___ Excerpted data
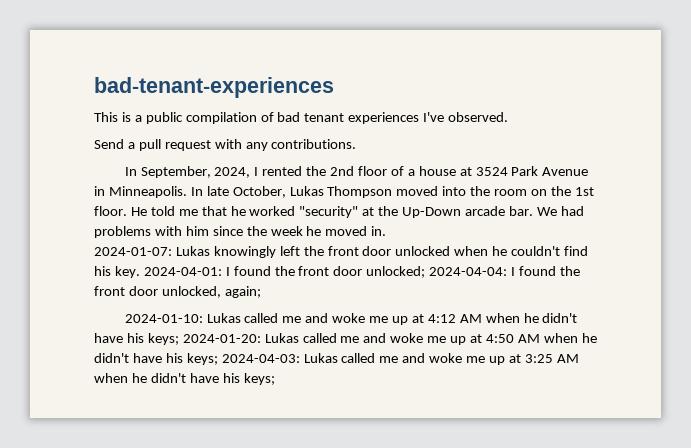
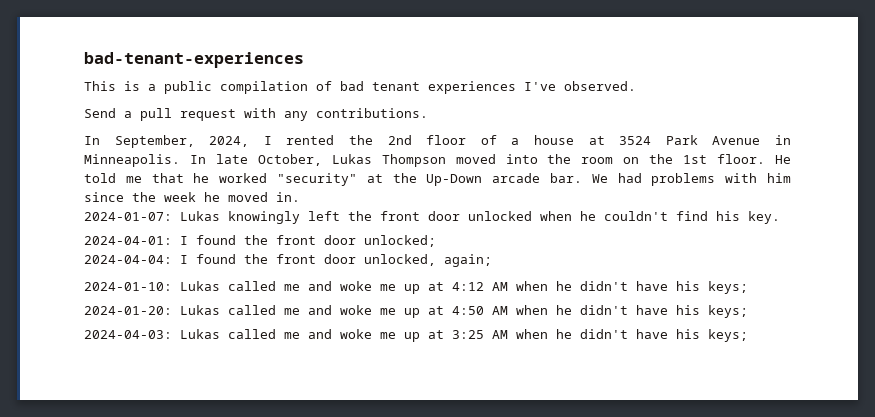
- 2024-01-07: Lukas knowingly left the front door unlocked when he couldn't find his key. 2024-04-01: I found the front door unlocked; 2024-04-04: I found the front door unlocked, again;
+ 2024-01-07: Lukas knowingly left the front door unlocked when he couldn't find his key.
+ 2024-04-01: I found the front door unlocked;
+ 2024-04-04: I found the front door unlocked, again;
- 2024-01-10: Lukas called me and woke me up at 4:12 AM when he didn't have his keys; 2024-01-20: Lukas called me and woke me up at 4:50 AM when he didn't have his keys; 2024-04-03: Lukas called me and woke me up at 3:25 AM when he didn't have his keys;
+ 2024-01-10: Lukas called me and woke me up at 4:12 AM when he didn't have his keys;
+ 2024-01-20: Lukas called me and woke me up at 4:50 AM when he didn't have his keys;
+ 2024-04-03: Lukas called me and woke me up at 3:25 AM when he didn't have his keys;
______
For this exercise, return every line from the data that holds the string "woke".

- 2024-01-10: Lukas called me and woke me up at 4:12 AM when he didn't have his keys; 2024-01-20: Lukas called me and woke me up at 4:50 AM when he didn't have his keys; 2024-04-03: Lukas called me and woke me up at 3:25 AM when he didn't have his keys;
+ 2024-01-10: Lukas called me and woke me up at 4:12 AM when he didn't have his keys;
+ 2024-01-20: Lukas called me and woke me up at 4:50 AM when he didn't have his keys;
+ 2024-04-03: Lukas called me and woke me up at 3:25 AM when he didn't have his keys;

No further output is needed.